Ed's Big Plans

Computing for Science and Awesome

NGN Software Updates

without comments

Two major items should be done to the source code toward the completion of the next objectives; they are a cleanup of one legacy argument, and the addition of new training behaviour.

Cleanup Random Number “Argument”

The present generated NGN binary does not treat the random number seed the same way as other arguments; it takes it in through stdin via the pipe operator at program launch. This should be cleaned up so that the user may use a commandline switch, then an integer to specify the random seed.
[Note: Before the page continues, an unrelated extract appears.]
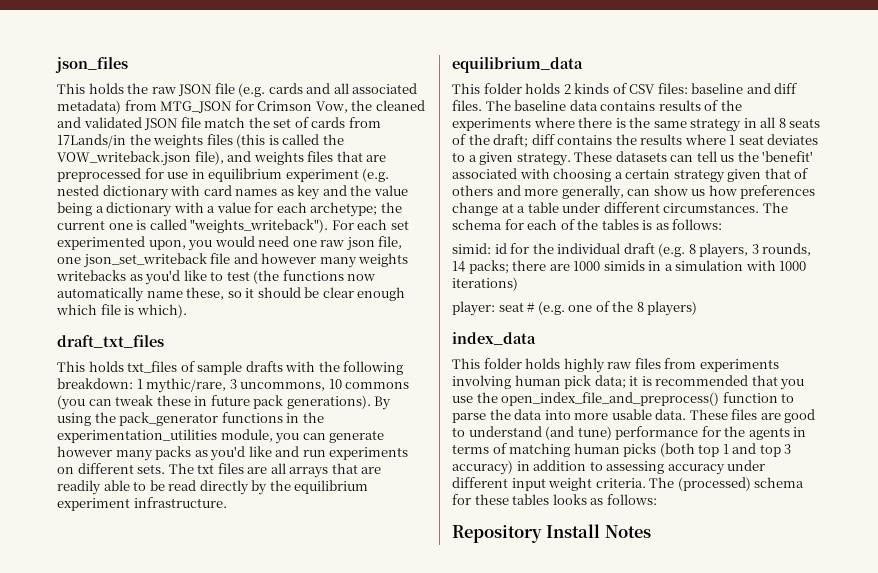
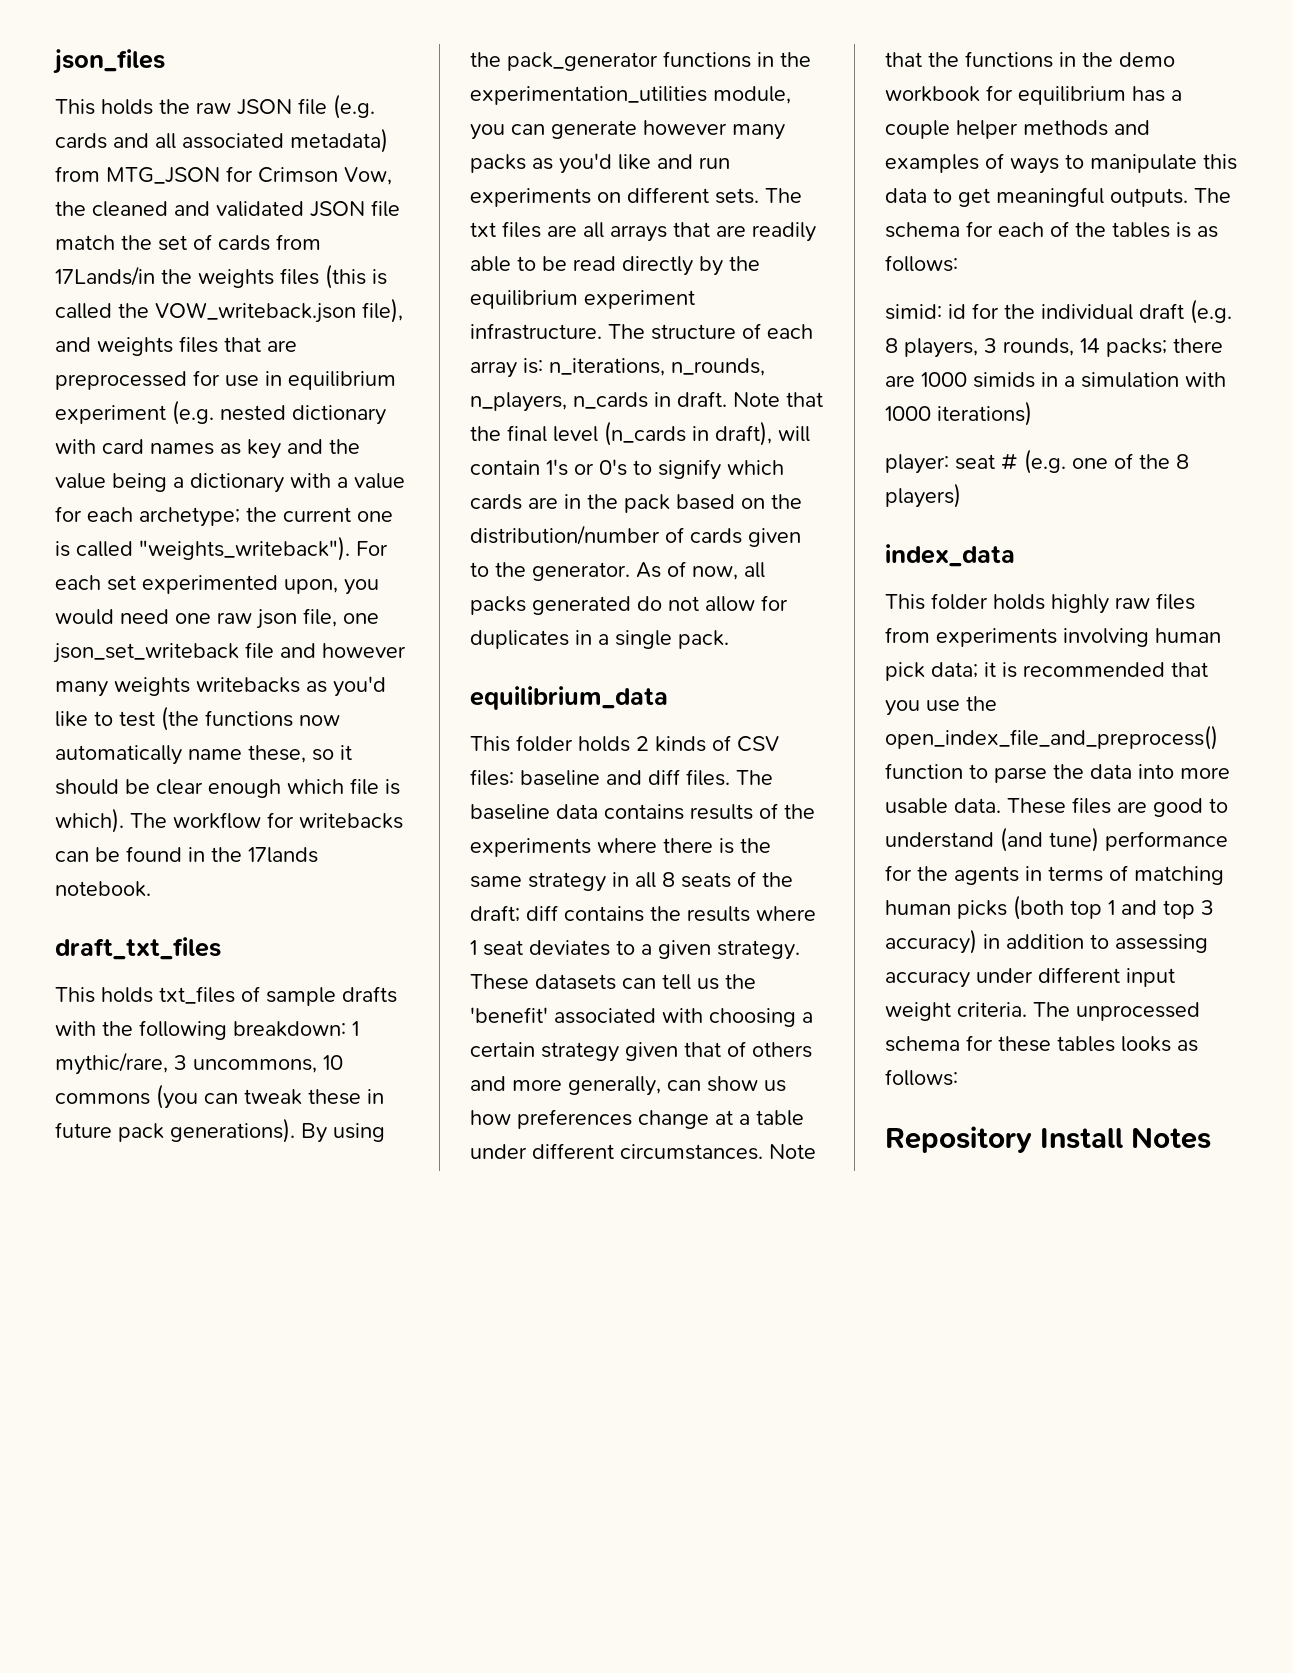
(187, 311) none -> [130,812,403,829] [55,846,318,863] [55,881,151,897] The workflow for writebacks can be found in the 17lands notebook.
(227, 502) none -> [608,323,813,340] [470,358,765,378] [470,391,823,412] [470,421,810,446] [470,459,784,480] [470,494,802,513] [470,525,801,547] [470,561,765,581] [470,595,788,615] [470,630,729,649] The structure of each array is: n_iterations, n_rounds, n_players, n_cards in draft. Note that the final level (n_cards in draft), will contain 1's or 0's to signify which cards are in the pack based on the distribution/number of cards given to the generator. As of now, all packs generated do not allow for duplicates in a single pack.
(760, 208) none -> [769,1144,816,1159] [885,51,1175,68] [885,85,1182,105] [885,120,1150,139] [885,153,1237,174] [885,187,1188,207] Note that the functions in the demo workbook for equilibrium has a couple helper methods and examples of ways to manipulate this data to get meaningful outputs.
[677,477,751,491] (processed) -> [1076,1002,1200,1021] unprocessed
Training Dataset Balancing, Boosting and Verification Dataset

The cleanest way to enable balancing and boosting during training is by altering the binary executable rather than any wrapping script. Both of these options should philosophically be enabled only when either the diskonce or parseonce options are also enabled; this ensures that the data is already preprocessed, and can be referenced in program memory during its operation. Balancing requires an one additional integer argument one additional double argument so that the software understands 1: how many bins to balance against (as it is mathmatically impossible to balance in the set of reals) and 2: how much tolerance to give bins when true balancing is impossible. Balancing sees the deterministic selection of the first n-elements in each bin, until the bins cannot tolerate any more deviation. A training epoch occurs, and new n-elements are selected for each bin; this implies bins with fewer elements will see training more often.

For boosting, the software will tag each datapoint for its range of NGN activation against its target from greatest to smallest deviation; a command line parameter double value will indicate what proportion sorted from greatest to least will see repetition in training more often.
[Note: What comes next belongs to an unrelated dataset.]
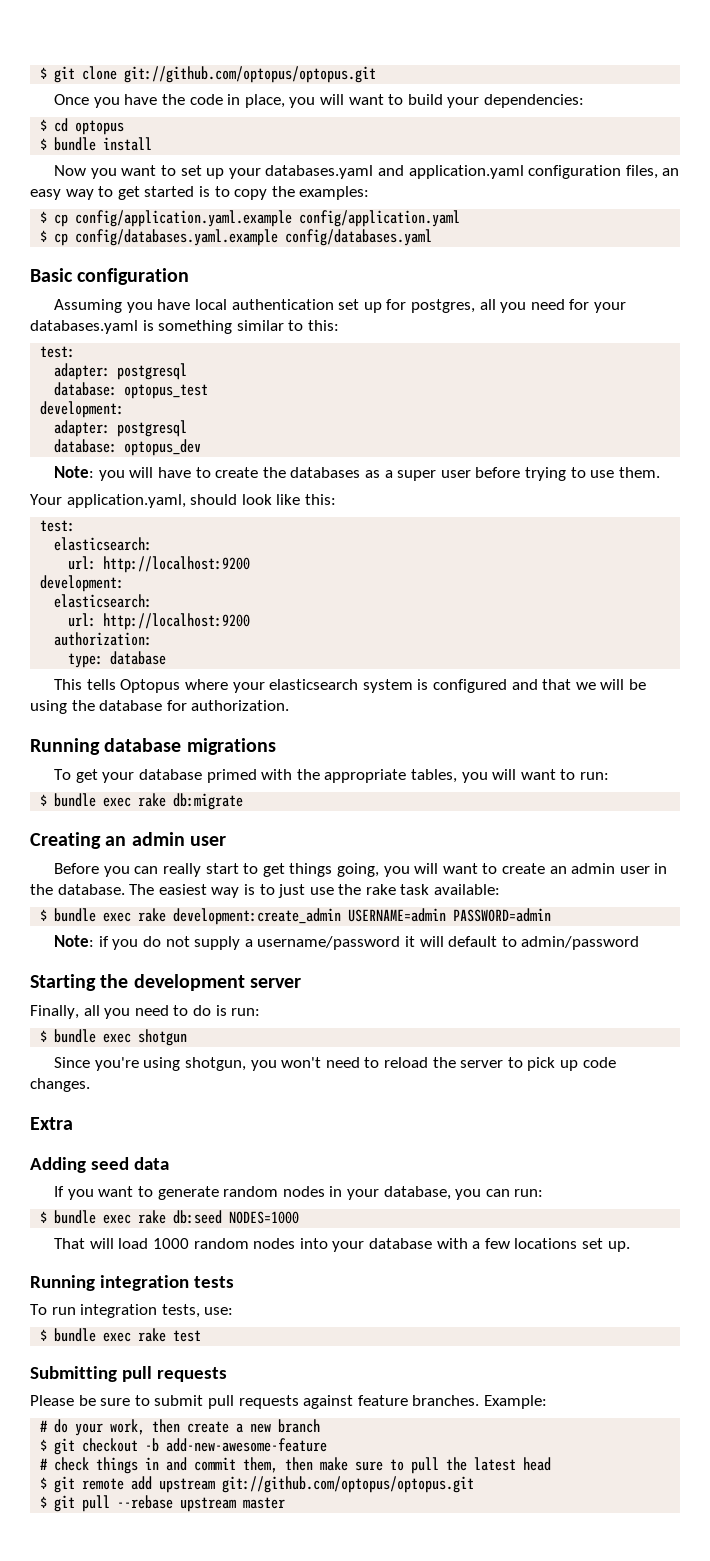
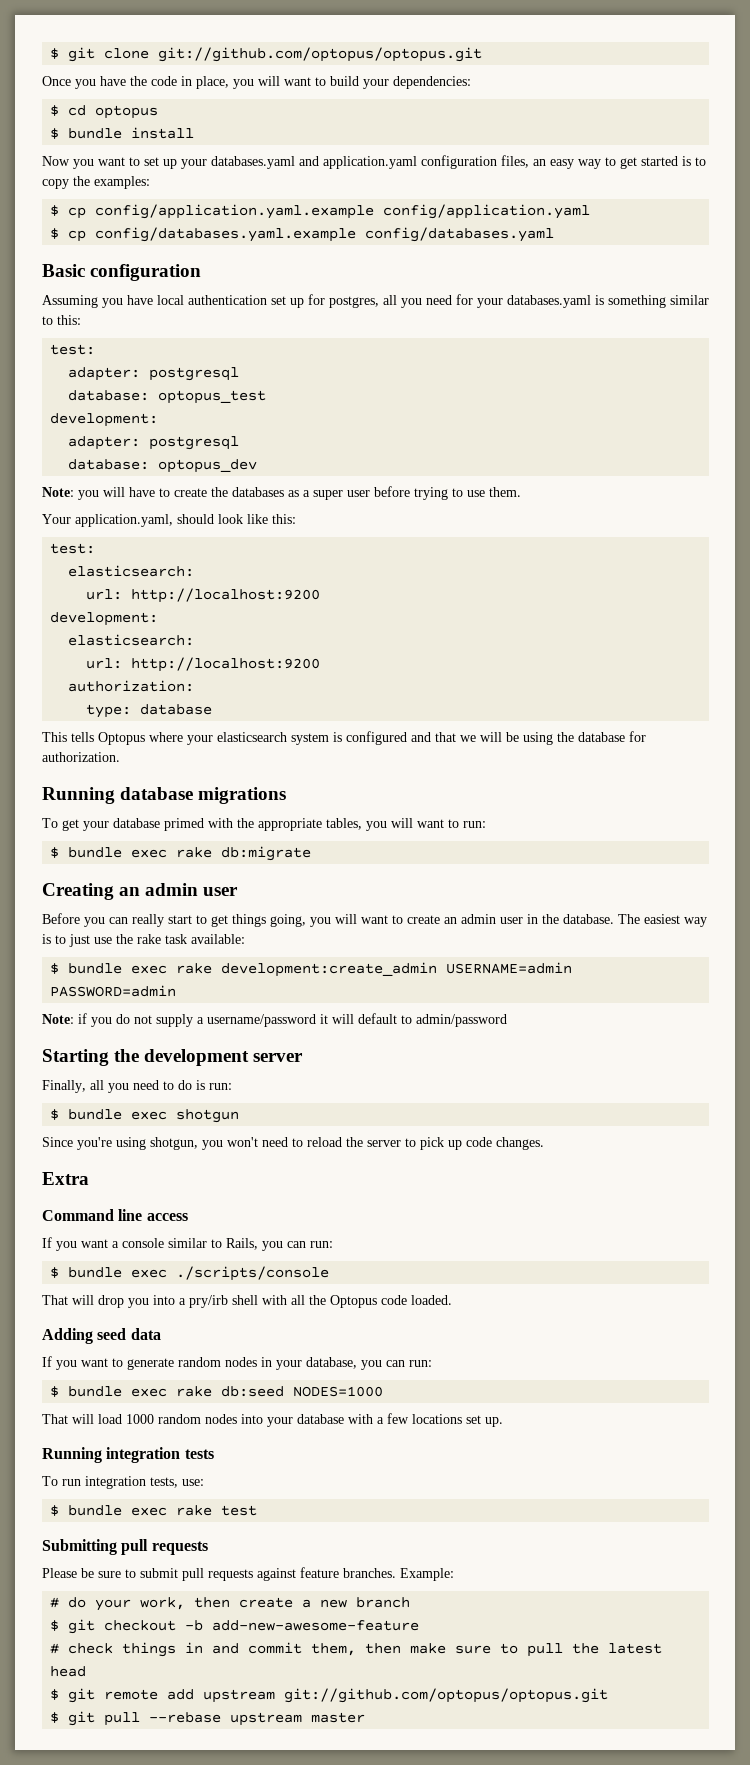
(73, 1123) none -> [42,1209,188,1221] [42,1237,333,1251] [50,1266,330,1281] [42,1295,452,1308] // Command line access // If you want a console similar to Rails, you can run: // $ bundle exec ./scripts/console // That will drop you into a pry/irb shell with all the Optopus code loaded.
An algorithm based on the favour of retraining on balancing and boosting will be developed so that selection by favour of balancing is given a turn, then in favour of boosting interlaced. Every ten epochs or so, a complete train on the entire dataset in classic sequence is done to determine the overall RMSE of the system, it is only then that a convergence can be determined; that is– the intermittent ten epochs cannot converge (by definition of this algorithm).

Verification datasets can be implemented as a feature of the wrapping script or as a feature of the binary; it makes sense in this case to try and implement as a feature of the binary. From the prespecified number of bins determined in the balancing argument, one example will be selected out and isolated to be used for verification. This will allow a converged network to be internally tested prior to being used as a model for an actual external test set (which can only be determined by the wrapping script); this is useful as a means to “proofread” the model, an allow even converged cases to be rejected on suspiscion of problem over/under-fitting.

Eddie Ma

May 18th, 2009 at 1:03 pm